Segment Open

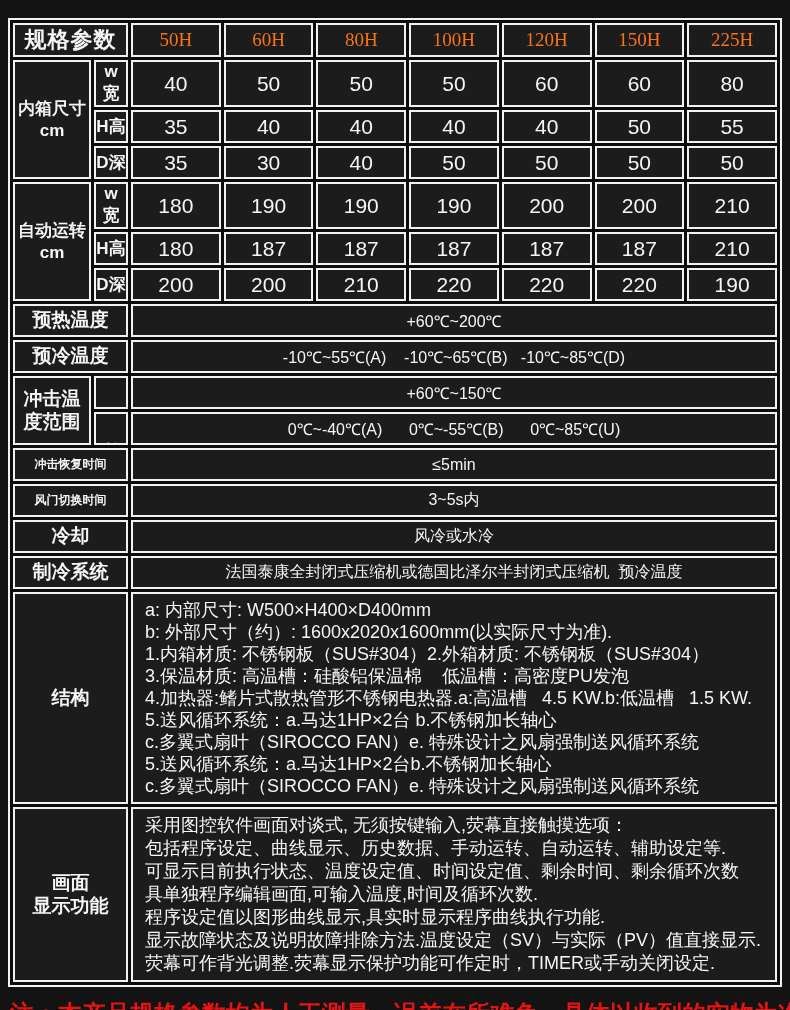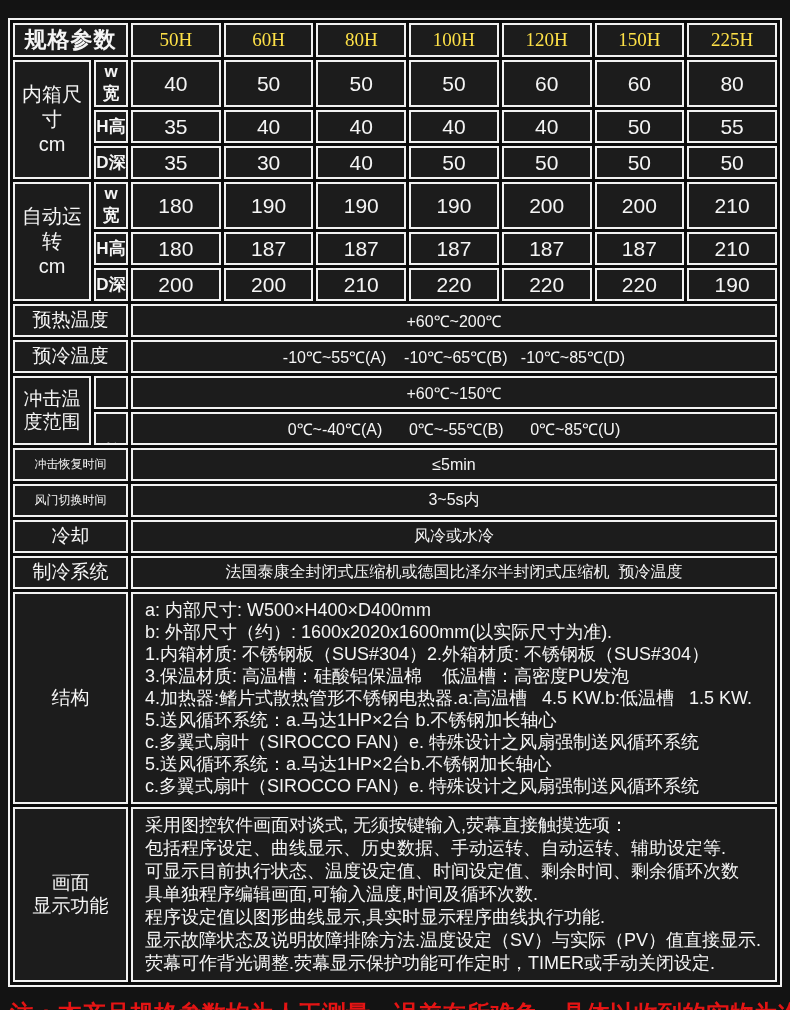--- a/index.html
+++ b/index.html
@@ -40,7 +40,7 @@
     padding: 0;
   }
   td.corner  { font-size: 22px; font-weight: bold; letter-spacing: 1px; }
-  td.model   { font-family: "Liberation Serif", serif; font-size: 19px; color: #fde047; }
+  td.model   { font-family: "Liberation Serif", serif; font-size: 19px; color: #f97316; }
   td.num     { font-size: 21px; }
   td.grp     { font-size: 20px; font-weight: normal; white-space: pre-line; line-height: 1.25; }
   td.sub     { font-size: 17px; font-weight: bold; }

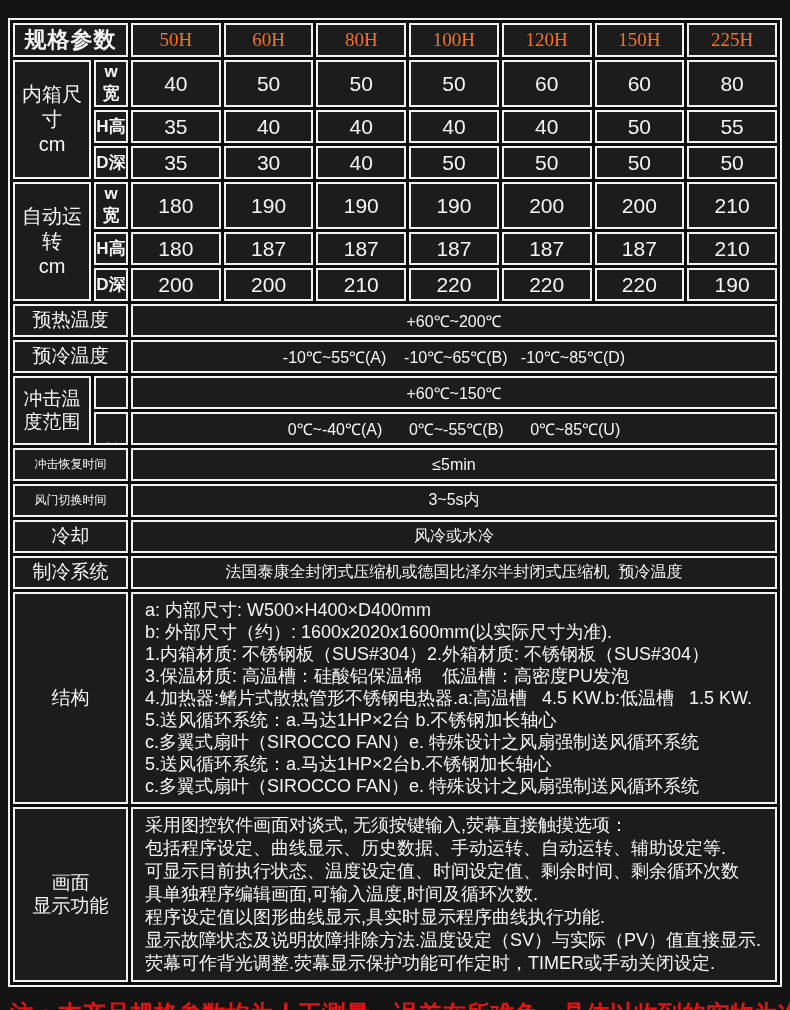--- a/index.html
+++ b/index.html
@@ -42,7 +42,7 @@
   td.corner  { font-size: 22px; font-weight: bold; letter-spacing: 1px; }
   td.model   { font-family: "Liberation Serif", serif; font-size: 19px; color: #f97316; }
   td.num     { font-size: 21px; }
-  td.grp     { font-size: 20px; font-weight: normal; white-space: pre-line; line-height: 1.25; }
+  td.grp     { font-size: 17px; font-weight: bold; white-space: pre-line; line-height: 1.25; }
   td.sub     { font-size: 17px; font-weight: bold; }
   td.lbl     { font-size: 19px; font-weight: normal; white-space: pre-line; line-height: 1.2; }
   td.lbl6    { font-size: 12px; }

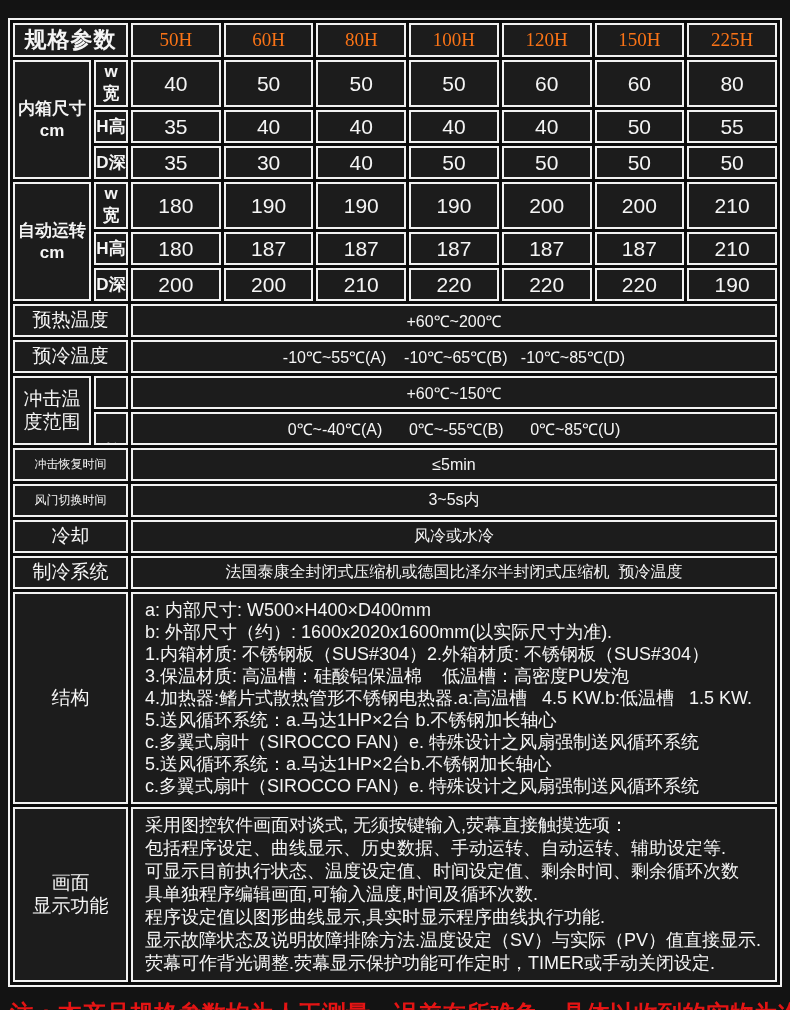--- a/index.html
+++ b/index.html
@@ -44,7 +44,7 @@
   td.num     { font-size: 21px; }
   td.grp     { font-size: 17px; font-weight: bold; white-space: pre-line; line-height: 1.25; }
   td.sub     { font-size: 17px; font-weight: bold; }
-  td.lbl     { font-size: 19px; font-weight: normal; white-space: pre-line; line-height: 1.2; }
+  td.lbl     { font-size: 19px; font-weight: bold; white-space: pre-line; line-height: 1.2; }
   td.lbl6    { font-size: 12px; }
   td.val     { font-size: 16px; white-space: pre; }
   td.vert span {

Segment Closed

• _Task details_:
Reproduce the data above verbatim, minus any images.

• _Answer section_:
--- a/index.html
+++ b/index.html
@@ -40,7 +40,7 @@
     padding: 0;
   }
   td.corner  { font-size: 22px; font-weight: bold; letter-spacing: 1px; }
-  td.model   { font-family: "Liberation Serif", serif; font-size: 19px; color: #fde047; }
+  td.model   { font-family: "Liberation Serif", serif; font-size: 19px; color: #f97316; }
   td.num     { font-size: 21px; }
   td.grp     { font-size: 20px; font-weight: normal; white-space: pre-line; line-height: 1.25; }
   td.sub     { font-size: 17px; font-weight: bold; }

--- a/index.html
+++ b/index.html
@@ -42,7 +42,7 @@
   td.corner  { font-size: 22px; font-weight: bold; letter-spacing: 1px; }
   td.model   { font-family: "Liberation Serif", serif; font-size: 19px; color: #f97316; }
   td.num     { font-size: 21px; }
-  td.grp     { font-size: 20px; font-weight: normal; white-space: pre-line; line-height: 1.25; }
+  td.grp     { font-size: 17px; font-weight: bold; white-space: pre-line; line-height: 1.25; }
   td.sub     { font-size: 17px; font-weight: bold; }
   td.lbl     { font-size: 19px; font-weight: normal; white-space: pre-line; line-height: 1.2; }
   td.lbl6    { font-size: 12px; }

--- a/index.html
+++ b/index.html
@@ -44,7 +44,7 @@
   td.num     { font-size: 21px; }
   td.grp     { font-size: 17px; font-weight: bold; white-space: pre-line; line-height: 1.25; }
   td.sub     { font-size: 17px; font-weight: bold; }
-  td.lbl     { font-size: 19px; font-weight: normal; white-space: pre-line; line-height: 1.2; }
+  td.lbl     { font-size: 19px; font-weight: bold; white-space: pre-line; line-height: 1.2; }
   td.lbl6    { font-size: 12px; }
   td.val     { font-size: 16px; white-space: pre; }
   td.vert span {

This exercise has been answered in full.